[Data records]
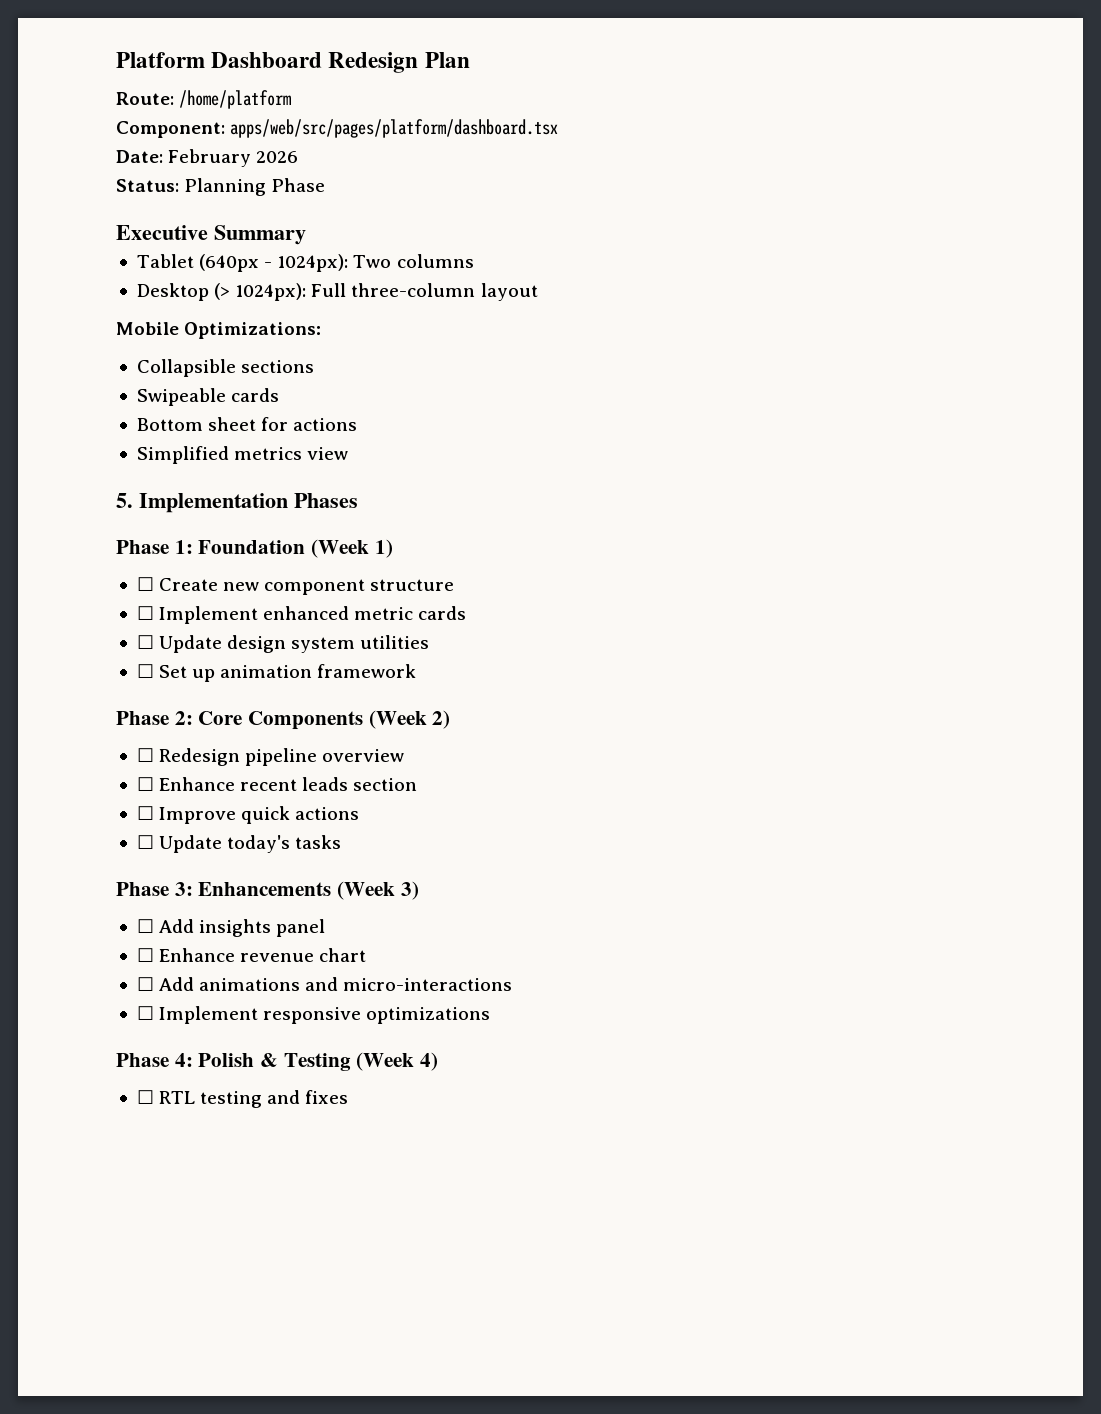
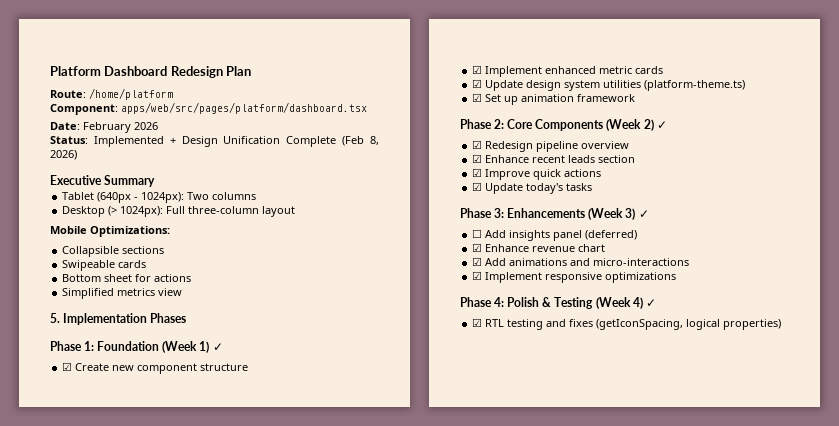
- Status: Planning Phase
+ Status: Implemented + Design Unification Complete (Feb 8, 2026)
- Phase 1: Foundation (Week 1)
- ☐ Create new component structure
+ Phase 1: Foundation (Week 1) ✓
+ ☑ Create new component structure
- ☐ Implement enhanced metric cards
+ ☑ Implement enhanced metric cards
- ☐ Update design system utilities
- ☐ Set up animation framework
+ ☑ Update design system utilities (platform-theme.ts)
+ ☑ Set up animation framework
- Phase 2: Core Components (Week 2)
- ☐ Redesign pipeline overview
+ Phase 2: Core Components (Week 2) ✓
+ ☑ Redesign pipeline overview
- ☐ Enhance recent leads section
+ ☑ Enhance recent leads section
- ☐ Improve quick actions
+ ☑ Improve quick actions
- ☐ Update today's tasks
+ ☑ Update today's tasks
- Phase 3: Enhancements (Week 3)
+ Phase 3: Enhancements (Week 3) ✓
- ☐ Add insights panel
- ☐ Enhance revenue chart
+ ☐ Add insights panel (deferred)
+ ☑ Enhance revenue chart
- ☐ Add animations and micro-interactions
+ ☑ Add animations and micro-interactions
- ☐ Implement responsive optimizations
+ ☑ Implement responsive optimizations
- Phase 4: Polish & Testing (Week 4)
- ☐ RTL testing and fixes
+ Phase 4: Polish & Testing (Week 4) ✓
+ ☑ RTL testing and fixes (getIconSpacing, logical properties)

> **WHAT THE TASK ASKS**: Word-for-word output of every record is needed, with images omitted.

> **RESULT FOR THIS TASK**:
- Status: Planning Phase
+ Status: Implemented + Design Unification Complete (Feb 8, 2026)
- Phase 1: Foundation (Week 1)
- ☐ Create new component structure
+ Phase 1: Foundation (Week 1) ✓
+ ☑ Create new component structure
- ☐ Implement enhanced metric cards
+ ☑ Implement enhanced metric cards
- ☐ Update design system utilities
- ☐ Set up animation framework
+ ☑ Update design system utilities (platform-theme.ts)
+ ☑ Set up animation framework
- Phase 2: Core Components (Week 2)
- ☐ Redesign pipeline overview
+ Phase 2: Core Components (Week 2) ✓
+ ☑ Redesign pipeline overview
- ☐ Enhance recent leads section
+ ☑ Enhance recent leads section
- ☐ Improve quick actions
+ ☑ Improve quick actions
- ☐ Update today's tasks
+ ☑ Update today's tasks
- Phase 3: Enhancements (Week 3)
+ Phase 3: Enhancements (Week 3) ✓
- ☐ Add insights panel
- ☐ Enhance revenue chart
+ ☐ Add insights panel (deferred)
+ ☑ Enhance revenue chart
- ☐ Add animations and micro-interactions
+ ☑ Add animations and micro-interactions
- ☐ Implement responsive optimizations
+ ☑ Implement responsive optimizations
- Phase 4: Polish & Testing (Week 4)
- ☐ RTL testing and fixes
+ Phase 4: Polish & Testing (Week 4) ✓
+ ☑ RTL testing and fixes (getIconSpacing, logical properties)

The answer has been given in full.